Friday trading also left benchmark US Treasuries with their biggest weekly rally in over three years as investors hauled back on their expectations for Fed rate rises next year and in 2020.
Some don’t see any more increases next year after the one expected from next week’s final meeting for 2018.
The yield on the key 10-year US Treasury bond eased 2 basis points (bps) at 2.86% on Friday while the yield on the more policy-sensitive two-year bond was down 3.9 bps at 2.72%
For the week, 10-year yields were down 15.7 basis points, the biggest decline since October 2015. The 9.6 bps weekly decline for two-year yields was the second-largest this year, behind a big move in late October.
The November jobs report fell short a fraction – 155,000 new jobs were created against forecasts around 190,000 while plus fewer jobs reported in the two preceding months as revisions were made.
The jobless rate remained at an ultra-low 3.7%, while wages growth was steady on the annual rate of 3.1% from the previous month.

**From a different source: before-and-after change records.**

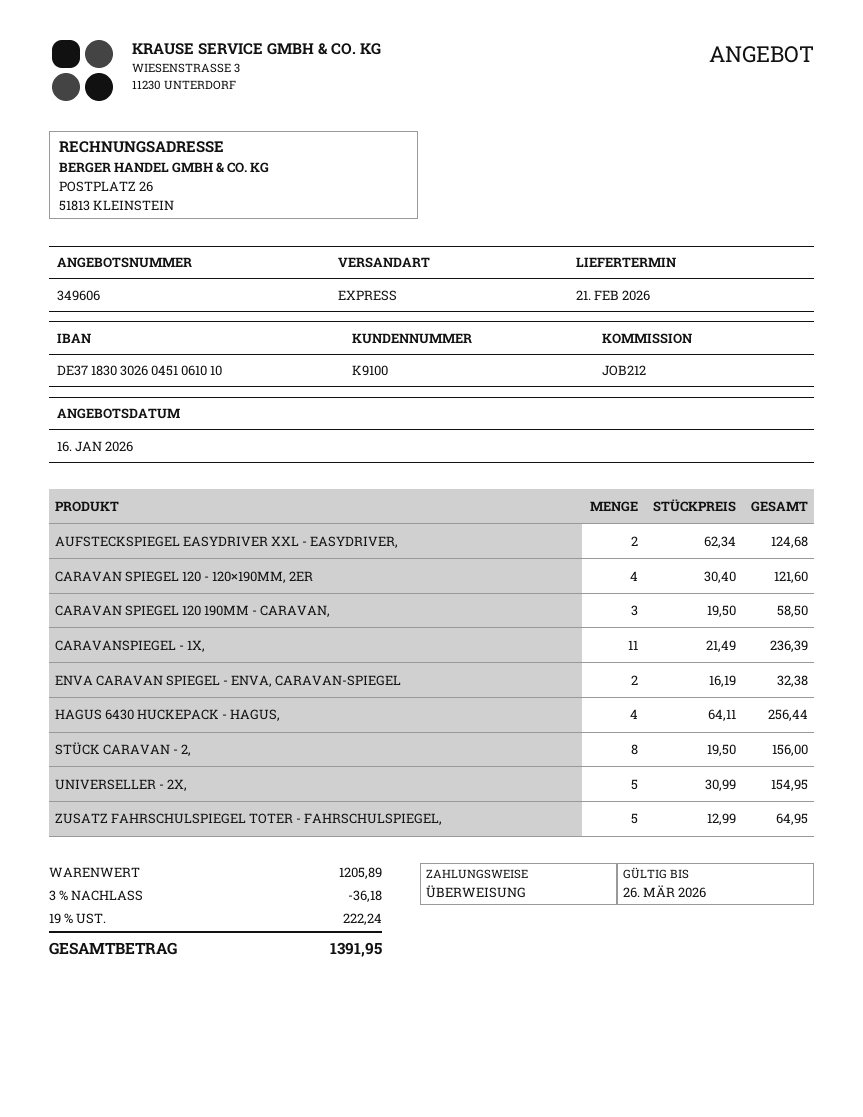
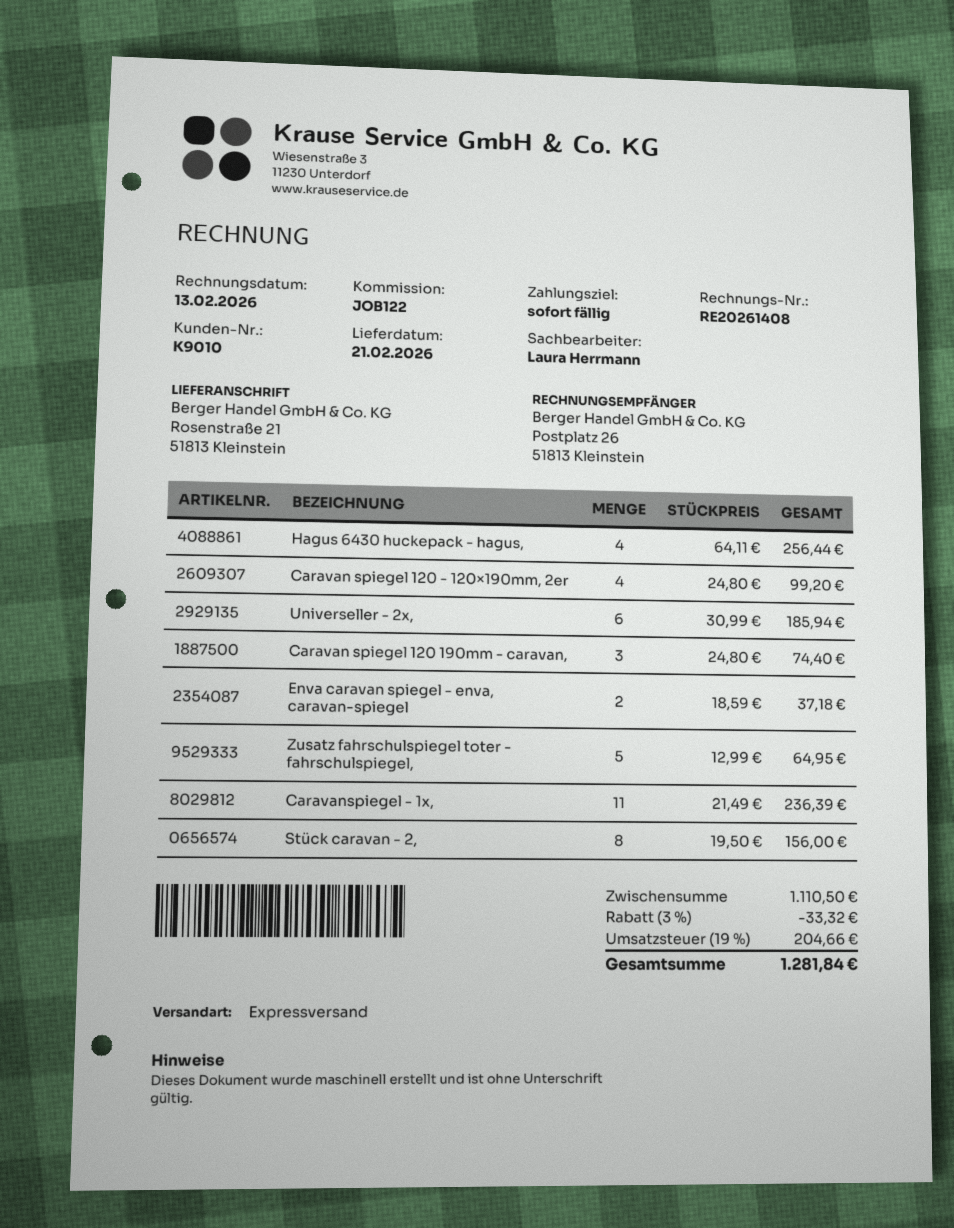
customer number: K9100 -> K9010
reference: JOB212 -> JOB122
AUFSTECKSPIEGEL EASYDRIVER XXL - EASYDRIVER,: 2 x 62.34 = 124.68 -> none
CARAVAN SPIEGEL 120 - 120×190MM, 2ER: 4 x 30.40 = 121.60 -> 4 x 24.80 = 99.20
CARAVAN SPIEGEL 120 190MM - CARAVAN,: 3 x 19.50 = 58.50 -> 3 x 24.80 = 74.40
ENVA CARAVAN SPIEGEL - ENVA, CARAVAN-SPIEGEL: 2 x 16.19 = 32.38 -> 2 x 18.59 = 37.18
UNIVERSELLER - 2X,: 5 x 30.99 = 154.95 -> 6 x 30.99 = 185.94
subtotal: 1205.89 -> 1110.50
discount: 3% = 36.18 -> 3% = 33.32
tax: 19% = 222.24 -> 19% = 204.66
total: 1391.95 -> 1281.84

Then news broke mid-session of some sort of agreement between OPEC members and Russia and several other countries to cut production by 1.2 million barrels a day with Saudi Arabia and Russia accounting for the bulk of the cut.
The cut will apply from January 1 and last six months at least. Oil prices surged nearly 5% but eased as the agreement was examined and found to be a bit fuzzy on just who will be cutting.
For the week, the 4.6% slide in the S&P 500 all but reversed the previous week’s 4.8% gain. Eurozone shares fell 3.6% and Japanese shares lost 3%. Chinese shares rose 0.3% as did Australian shares.
The $A fell back to 72 US cents on the back of trade concerns (down a cent over the week) and weak Australian economic data which is starting to signal that a rate cut might happen next year if conditions to no strengthen soon in consumer spending and housing.